Better Deposition Videos in Court: Getting the Best Results from Trial Presentation Software

Posted on April 6, 2010 | by Bryan

INTRODUCTION (to a Four-Part Trilogy)

ANYONE WHO WORKS WITH videotaped deposition testimony has seen the infinite variations in image and sound quality in such video. When you’re dealing with video collected from different sources, shot by different videographers on different dates and in different cities, it’s inevitable: the pictures and the sound will vary from witness to witness.  When you’re presenting video testimony in the courtroom — often as a series of short clips from various witnesses — the differences may be striking, if not downright distracting.

Under normal circumstances, and within a normal quality range, this variation isn’t a major problem. Modern computer-based trial presentation software (OnCue, Sanction, Trial Director, etc.) can handle a broad range of file types and formats and still give the jury a good show. Yet, occasionally we still see those painful-to-watch, simply BAD video clips at trial.

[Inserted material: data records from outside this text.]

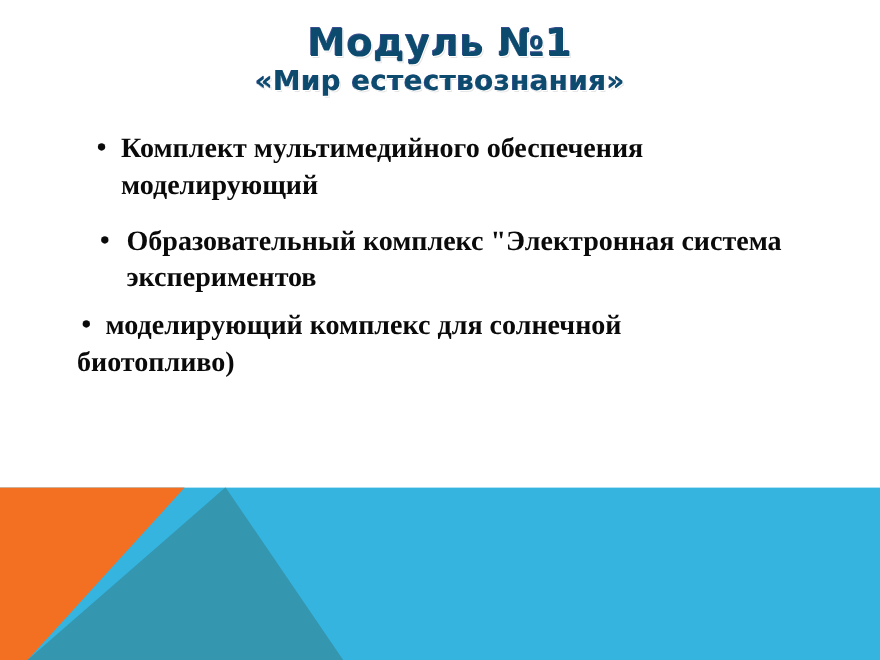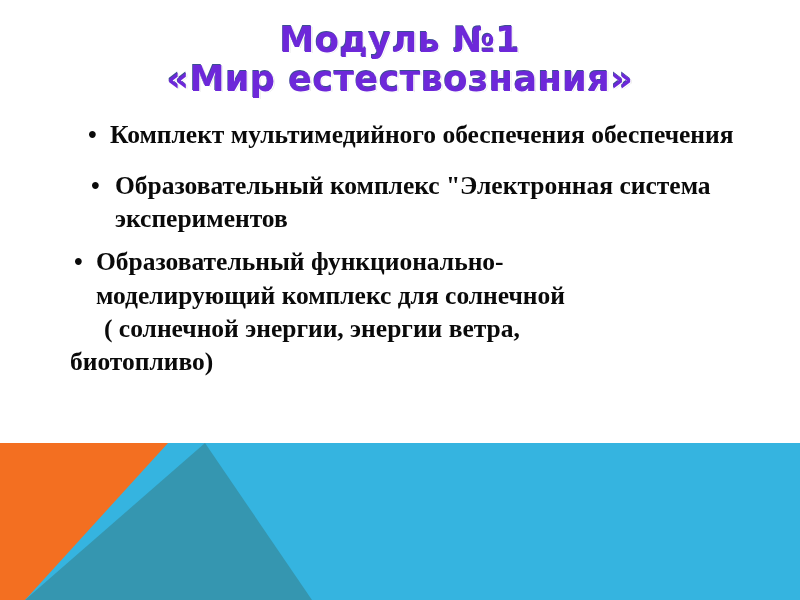--- a/index.html
+++ b/index.html
@@ -38,32 +38,32 @@
     top: 22px;
     width: 800px;
     text-align: center;
     line-height: 1.06;
     z-index: 5;
   }
   .title-line {
     display: block;
     font-family: "DejaVu Sans", "Liberation Sans", sans-serif;
     font-weight: bold;
-    color: #6d28d9;
+    color: #0c4a6e;
     letter-spacing: 0.5px;
     text-shadow:
        0.7px 0.7px 0 #ffffff,
       -0.6px -0.6px 0 #3a4f8f,
        1.4px 1.4px 0 rgba(0,0,0,0.10);
   }
   .title-line-1 {
     font-size: 35px;
   }
   .title-line-2 {
-    font-size: 35px;
+    font-size: 25px;
     margin-top: 2px;
   }
 
   
   .body-block {
     position: absolute;
     left: 0;
     top: 118px;
     width: 800px;
     z-index: 4;
@@ -120,36 +120,34 @@
     <span class="title-line title-line-1">Модуль №1</span>
     <span class="title-line title-line-2">«Мир естествознания»</span>
   </div>
 
   <div class="body-block">
 
     <div class="bullet-row b1">
       <span class="mark">•</span>
       <span class="btext">
         <span class="line-indent">Комплект мультимедийного обеспечения</span>
-        <span class="line-indent">обеспечения</span>
+        <span class="line-indent">моделирующий</span>
       </span>
     </div>
 
     <div class="bullet-row b2">
       <span class="mark">•</span>
       <span class="btext">
         <span class="line-indent"> Образовательный комплекс "Электронная</span>
         <span class="line-indent">система экспериментов</span>
       </span>
     </div>
 
     <div class="bullet-row b3">
       <span class="mark">•</span>
       <span class="btext">
-        <span class="line-indent">Образовательный функционально-</span>
         <span class="line-indent">моделирующий комплекс для солнечной</span>
-        <span class="line-extra">( солнечной энергии, энергии ветра,</span>
         <span class="line-last">биотопливо)</span>
       </span>
     </div>
 
   </div>
 </div>
 
 </body></html>

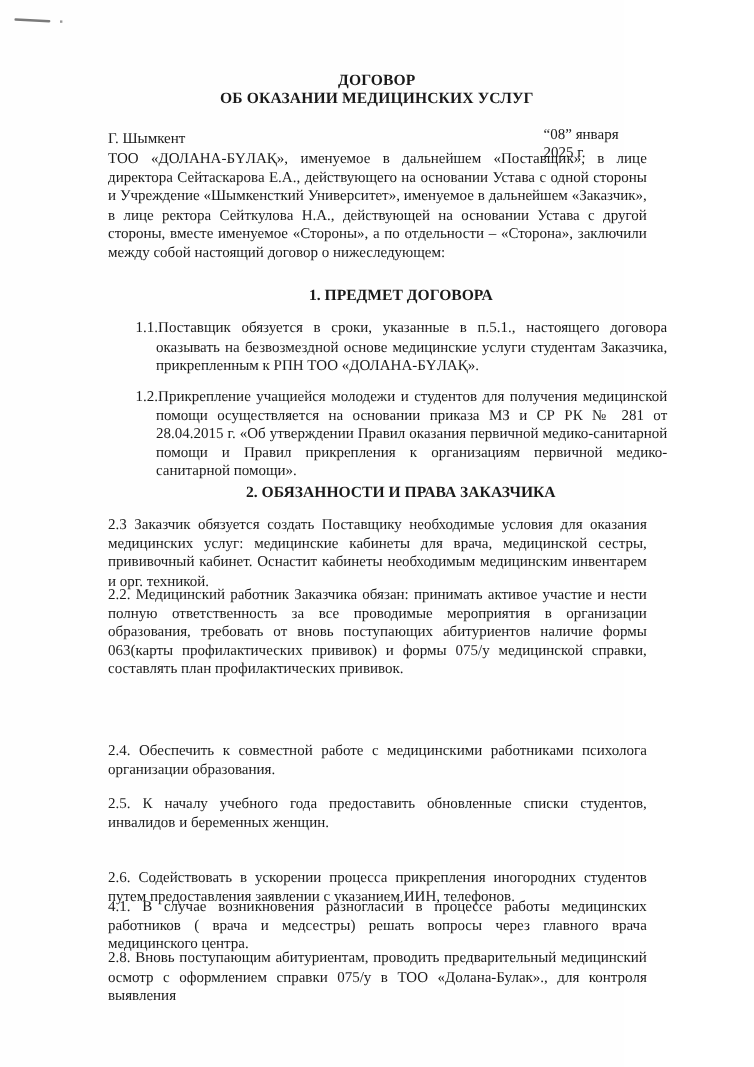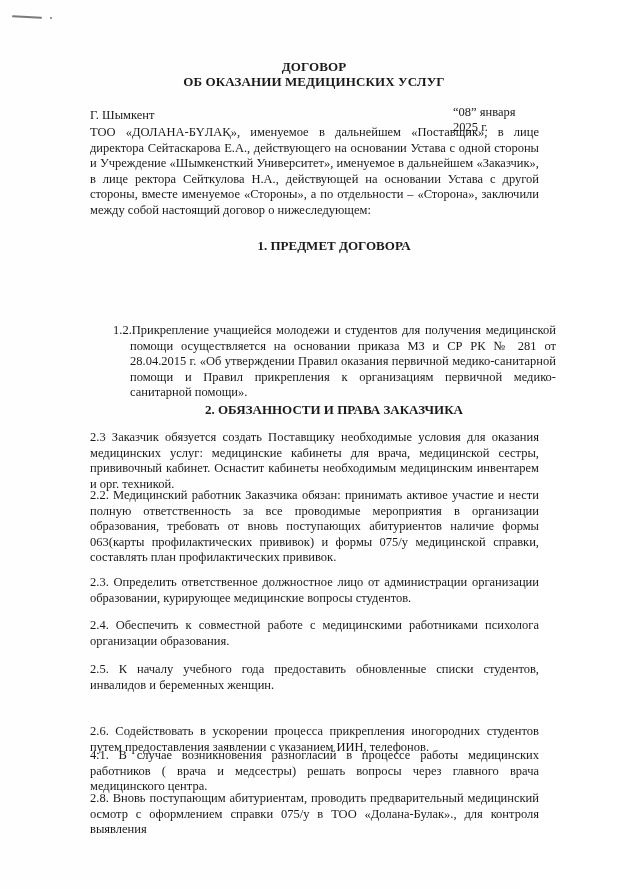--- a/index.html
+++ b/index.html
@@ -52,24 +52,24 @@
 
   <div class="title t1">ДОГОВОР</div>
   <div class="title t2">ОБ ОКАЗАНИИ МЕДИЦИНСКИХ УСЛУГ</div>
 
   <div class="city">Г. Шымкент</div>
   <div class="date">“08” января 2025 г.</div>
 
   <div class="para intro">ТОО «ДОЛАНА-БҮЛАҚ», именуемое в дальнейшем «Поставщик», в лице директора Сейтаскарова Е.А., действующего на основании  Устава с одной стороны и Учреждение «Шымкенсткий Университет», именуемое в дальнейшем «Заказчик», в лице ректора Сейткулова Н.А., действующей на основании Устава с другой стороны, вместе именуемое «Стороны», а по отдельности – «Сторона», заключили между собой настоящий договор о нижеследующем:</div>
 
   <div class="h h1">1.  ПРЕДМЕТ ДОГОВОРА</div>
+  <div class="para item1 p11">1.1.Поставщик обязуется в сроки, указанные в п.5.1., настоящего договора оказывать на безвозмездной основе медицинские услуги студентам Заказчика, прикрепленным к РПН ТОО «ДОЛАНА-БҮЛАҚ».</div>
   <div class="para item1 p12">1.2.Прикрепление учащиейся молодежи и студентов для получения медицинской помощи осуществляется на основании приказа МЗ и СР РК № 281 от 28.04.2015 г. «Об утверждении Правил оказания первичной медико-санитарной помощи и Правил прикрепления к организациям первичной медико-санитарной помощи».</div>
 
   <div class="h h2" style="top:402px;">2.  ОБЯЗАННОСТИ  И  ПРАВА ЗАКАЗЧИКА</div>
   <div class="para p2 p21">2.3 Заказчик обязуется создать Поставщику необходимые условия для оказания медицинских услуг: медицинские кабинеты для врача, медицинской сестры, прививочный кабинет. Оснастит кабинеты необходимым медицинским инвентарем и орг. техникой.</div>
   <div class="para p2 p22">2.2. Медицинский работник Заказчика обязан: принимать активое участие и нести полную ответственность за все проводимые мероприятия в организации образования, требовать от вновь поступающих абитуриентов наличие формы 063(карты профилактических прививок) и формы 075/у медицинской справки, составлять план профилактических прививок.</div>
-  <div class="para p2 p23">2.3. Определить ответственное должностное лицо от администрации организации образовании, курирующее медицинские вопросы студентов.</div>
   <div class="para p2 p24">2.4. Обеспечить к совместной работе с медицинскими работниками психолога организации образования.</div>
   <div class="para p2 p25">2.5. К началу учебного года предоставить обновленные списки студентов, инвалидов и беременных женщин.</div>
   <div class="para p2 p26">2.6. Содействовать в ускорении процесса прикрепления иногородних студентов путем предоставления заявлении с указанием ИИН, телефонов.</div>
   <div class="para p2 p27">4.1. В случае возникновения разногласий в процессе работы медицинских работников ( врача и медсестры) решать вопросы через главного врача медицинского центра.</div>
   <div class="para p2 p28">2.8. Вновь поступающим абитуриентам, проводить предварительный медицинский осмотр с оформлением справки 075/у в ТОО «Долана-Булак»., для контроля выявления</div>
 </div>
 
 </body></html>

If the picture or sound aren’t very good, the jury may not understand what’s being said, and/or may not get the point. And if the video is REALLY bad, it won’t matter how wonderful the testimony is (or would have been) for your case … the jury will tend to tune it out. In which case you’ve wasted your time (and theirs).  Not good.

Where do these problems come from?

As with everything we do with computers, the rule with video depositions is “garbage in, garbage out.”  If the video isn’t good to begin with — if either the sound or picture is substandard — there’s very little that any other software product can do to rescue the presentation. A skilled video technician can boost sound levels a little, maybe improve the contrast … but no amount of tweaking or enhancing can create good, clear picture and/or sound if the information isn’t on the recording to begin with.

Not every deposition videographer is as well-trained and/or technically proficient as you might expect.  Most are highly-skilled professionals who understand their equipment, and take great pride in the quality of the finished video.  But some are not: Some are skilled and conscientious, but lack quality equipment; others may have terrific gear, but lack the training or experience necessary to spot and avoid problems before and during the shoot.

And sometimes, even if the individual and the equipment are top-notch, onsite factors can ruin the video. Loud ventilation, uneven or noisy electrical power that creates pops and crackles in the sound, a witness who mumbles … can frustrate even the best efforts of the best-equipped video crew.

So what can you do? Stay tuned.

The quality of the final video presentation begins with the original video itself, on the day of the deposition. There are a number of steps — best practices, really — that you can take to avoid the dreaded Bad Video Problem. These range from careful selection of witness wardrobe and shooting location, to details about video encoding and file types.  These things (and more) are the focus of this four-part trilogy of posts.  Still to come,  in the next few weeks:

  1. SOUND ADVICE (“What do you mean, ‘good sound is more important
    than a good picture’?  You’re kidding, right?”)
  2. VIDEO BASICS (“What is ‘white balance,’ and why should I care?”)
  3. FROM CAMERA TO COMPUTER (“USB, USC, whatever it takes.”)

These posts won’t address such issues as witness appearance (why to avoid horizontal stripes, vivid colors, solid white jackets) or witness demeanor (no shouting, don’t throw things at the other lawyer) at the deposition. Both are important topics, to be addressed another time.